Examples include octanol, lauryl alcohol, myristyl alcohol,
isomyristyl alcohol, palmityl alcohol, isopalmityl alcohol, stearyl
alcohol, isostearyl alcohol, behenyl alcohol, oleyl alcohol,
linoleyl alcohol and linolenyl alcohol. Of these, lauryl alcohol,
myristyl alcohol, isomyristyl alcohol, isopalmityl alcohol,
isostearyl alcohol and oleyl alcohol are preferred, and lauryl
alcohol, myristyl alcohol and isostearyl alcohol are more preferred
from the viewpoint of high cleansing performance in removing both
oil stains and water soluble stains.
[0027] As the fatty acid, any linear or branched, saturated or
unsaturated fatty acid having 8 to 25, preferably 12 to 22 carbon
atoms can be used. Examples include lauric acid, myristic acid,
isomyristic acid, palmitic acid, isopalmitic acid, stearic acid,
behenic acid, isostearic acid, oleic acid, linoleic acid and
linolenic acid. Of these, lauric acid, myristic acid, isomyristic
acid, isopalmitic acid, isostearic acid, oleic acid, linoleic acid
and linolenic acid, especially lauric acid, myristic acid and
isostearic acid are preferred because their cleansing performance
in removing both oil stains and water soluble stains is high.
[0028] As the monoalkylphosphoric acid, those having a linear or
branched alkyl group of 8 to 25, preferably 12 to 22 carbon atoms
are preferred.

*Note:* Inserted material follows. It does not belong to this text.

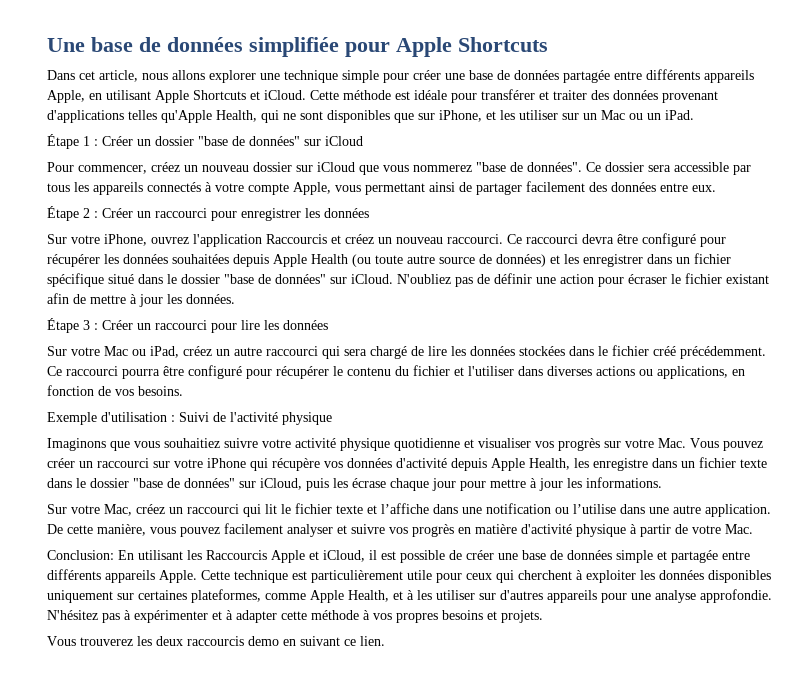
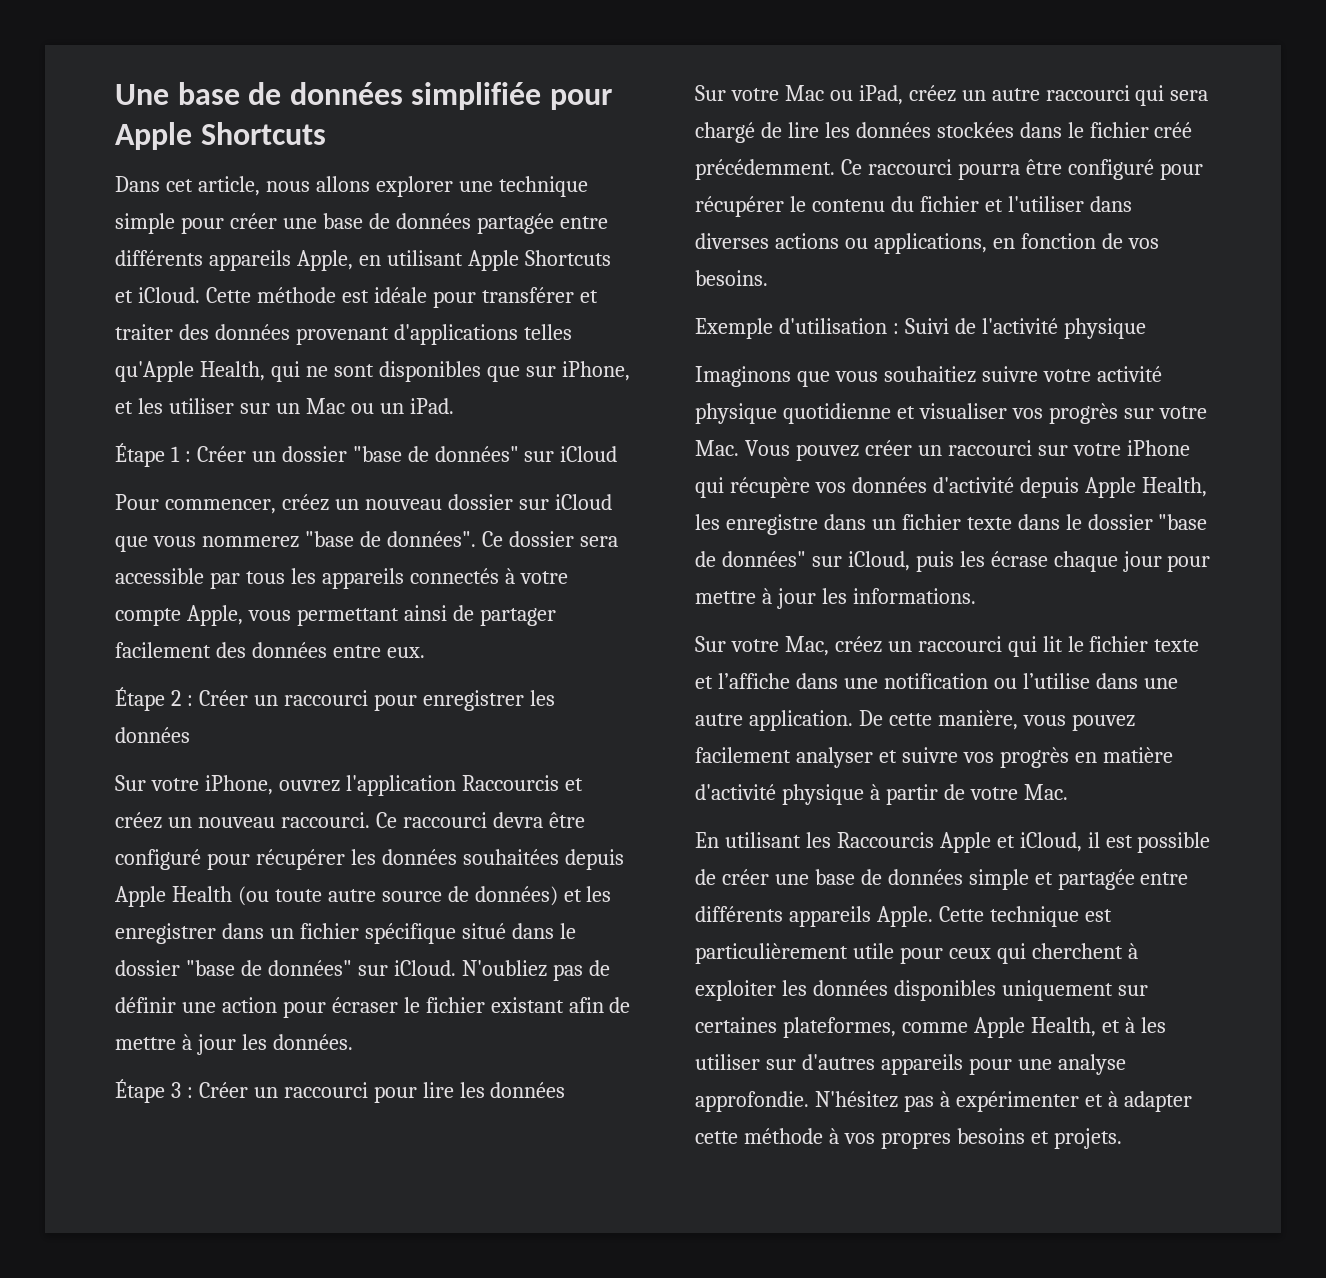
- Conclusion: En utilisant les Raccourcis Apple et iCloud, il est possible de créer une base de données simple et partagée entre différents appareils Apple.
+ En utilisant les Raccourcis Apple et iCloud, il est possible de créer une base de données simple et partagée entre différents appareils Apple.
- Vous trouverez les deux raccourcis demo en suivant ce lien.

Examples include monolaurylphosphoric acid,
monomyristylphosphoric acid, monopalmitylphosphoric acid,
monostearylphosphoric acid, monobehenylphosphoric acid,
monoisostearylphosphoric acid and mono-2-hexyldecylphosphoric acid.
Of these, monolaurylphosphoric acid, monomyristylphosphoric acid
and mono-2-hexyldecylphosphoric acid are preferred, and
monolaurylphsophoric acid and monomyristylphosphoric acid are more
preferred because their cleansing performance for the removal of
both oil stains and water soluble stains is high.
[0029] As Component (C), two or more of the amphiphiles as
exemplified above can be used. Component (C) is added in an amount
of from 1 to 45 wt. %, preferably 1 to 40 wt. %, based on the whole
composition. If the amount is less than 1 wt. %, cleansing ability
and rinsability are deteriorated. On the other hand, if the amount
exceeds 45 wt. %, cleansing ability for the removal of water
soluble stains and rinsability are deteriorated.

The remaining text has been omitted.